The drug's FDA-approved prescribing label for doctors, which patients rarely see, warns that the drug comes with "substantial toxicity." About three-fourths of all patients taking a 400 mg dose experienced some side effects. Some can be fatal:
-- Lung toxicity, which has harmed as many as 17 percent of patients in some studies and has been fatal about 10 percent of the time.
-- Liver injury is common. While usually mild, it can be fatal.
-- Worsening of the heart rhythm problem.
-- When given to pregnant women, the drug has seriously harmed the fetus.
Other side effects include thyroid problems and neurological disorders. Vision problems and blindness have been reported.
Should patients take amiodarone for atrial fibrillation?
The FDA hasn't approved amiodarone to treat atrial fibrillation. However, doctors are free to prescribe it "off label" after weighing the risks and benefits.
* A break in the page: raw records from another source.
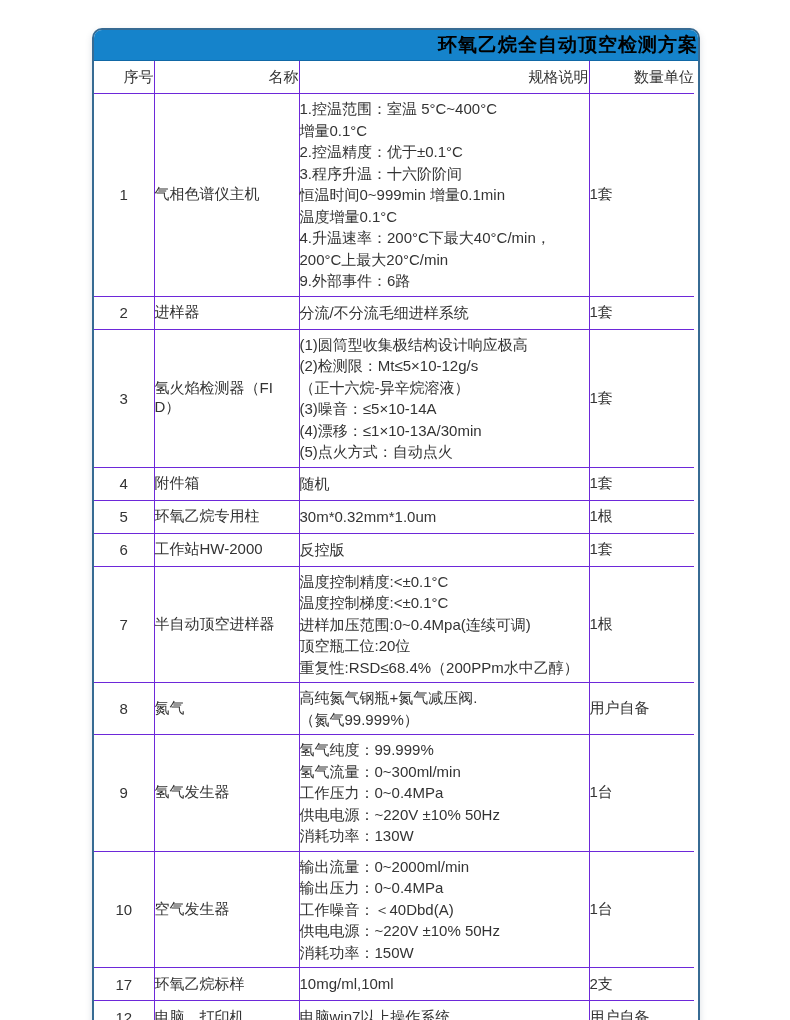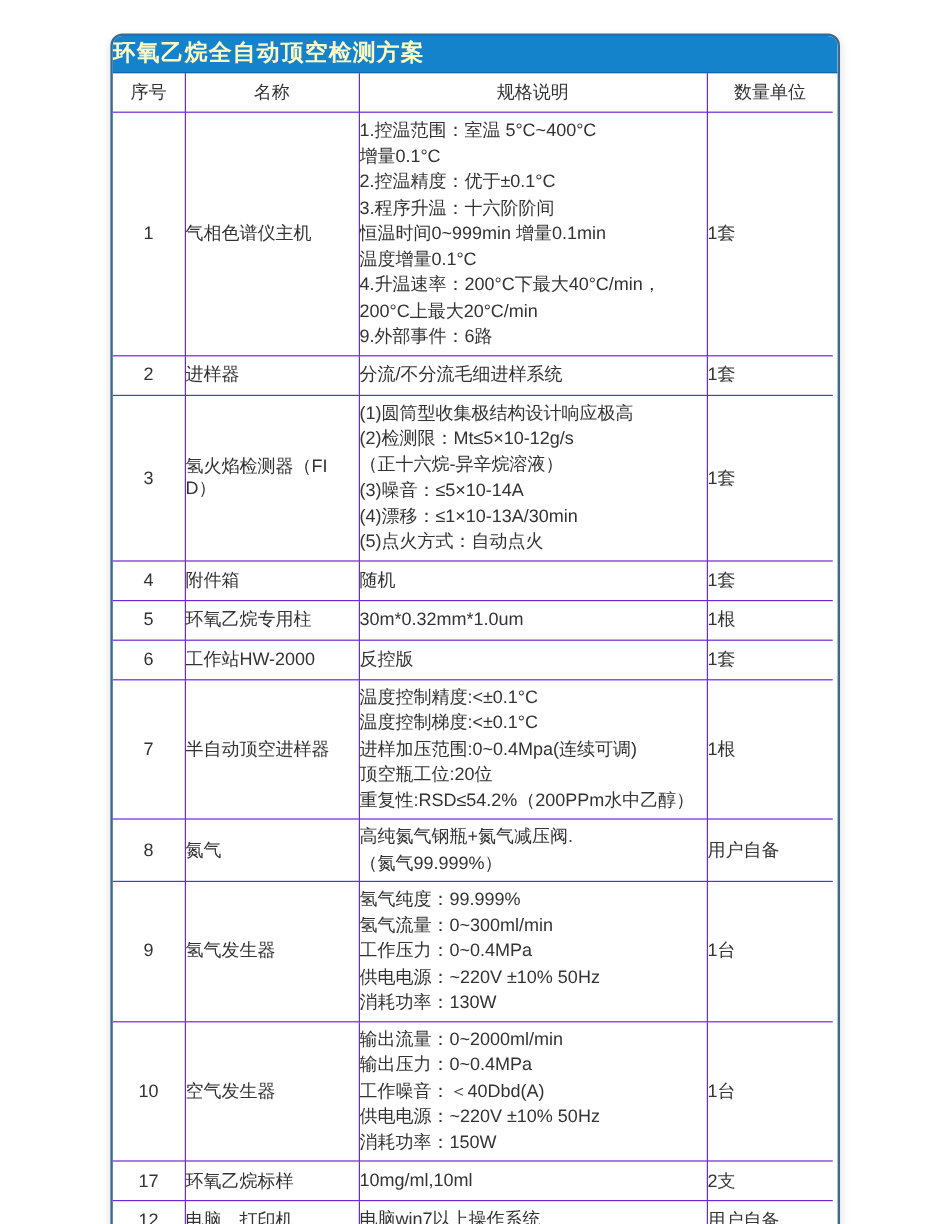"环氧乙烷全自动顶空检测方案" .title-bar { color: #fef9c3 -> #000000; text-align: left -> right }
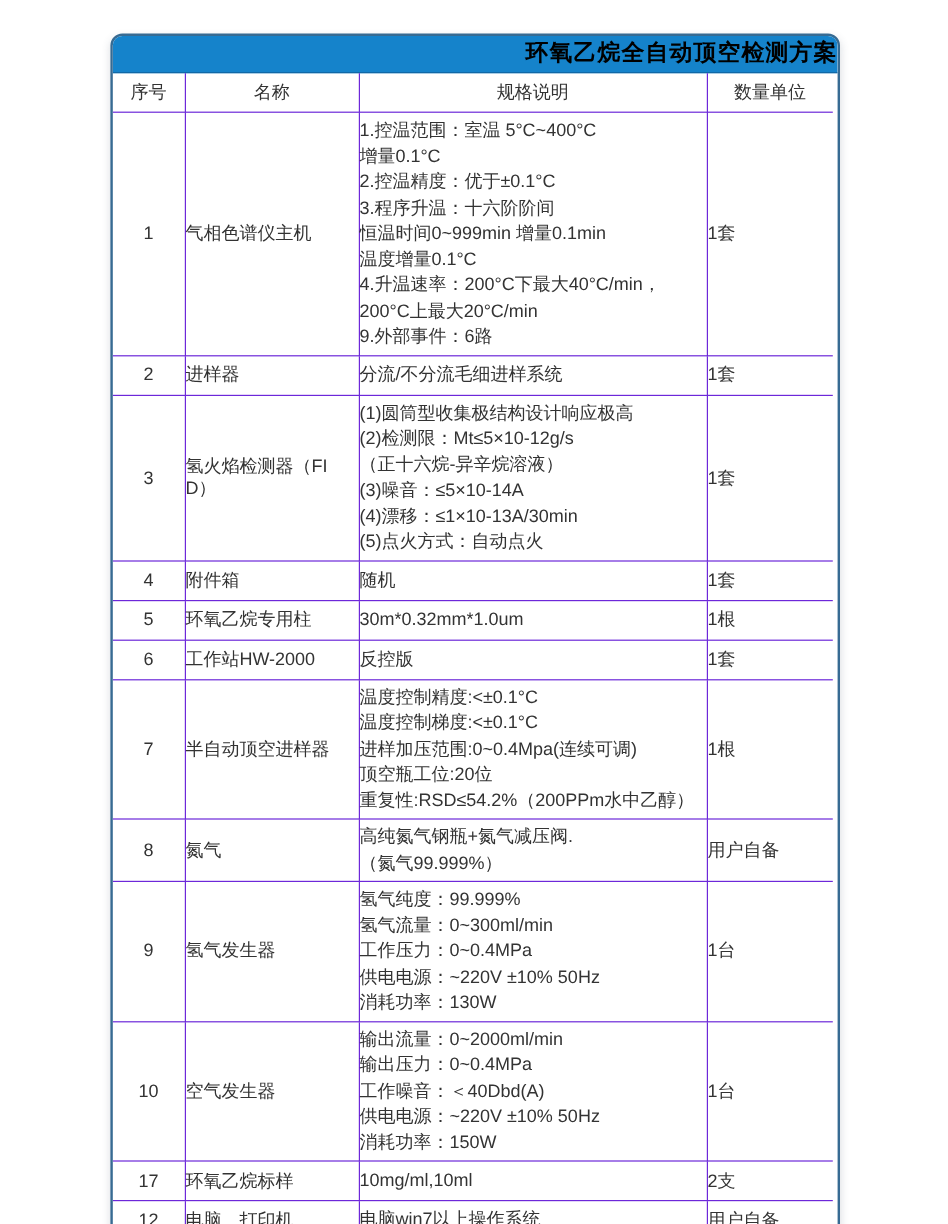"序号" table.spec-table th { text-align: center -> right }
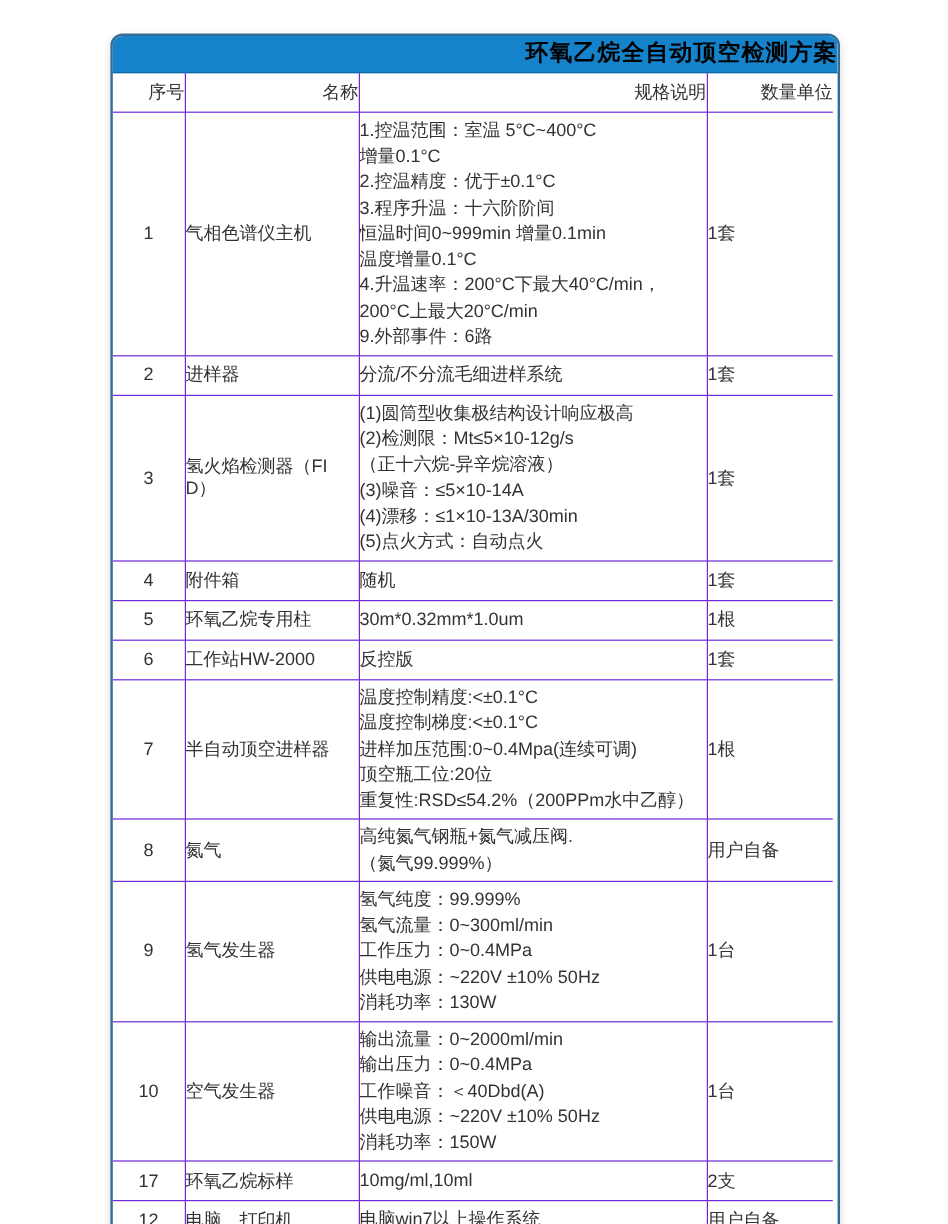"重复性:RSD≤54.2%（200PPm水中乙醇）" div.spec-line { text: 54.2% -> 68.4% }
According to a major National Institutes of Health study called AFFIRM, experts say amiodarone generally isn't the first drug a patient should try for atrial fibrillation. A patient should first try a drug to regulate how fast the heart beats.
Other options include a procedure to destroy the misfiring electrical connection in the heart.
What can patients do?
-- Talk with your doctor. Ask why he or she chose rhythm control over rate control. For information about the AFFIRM study, go to www.nhlbi.nih.gov/new/press/02-12-04.htm.
-- Don't stop taking amiodarone without a doctor's supervision.
-- Make sure your doctor regularly monitors you for signs of lung, liver and thyroid problems.
-- Ask your pharmacist for a copy of the official prescribing label -- not just the single sheet that pharmacies often hand out with drugs. Or read the label online at www.cordarone.com.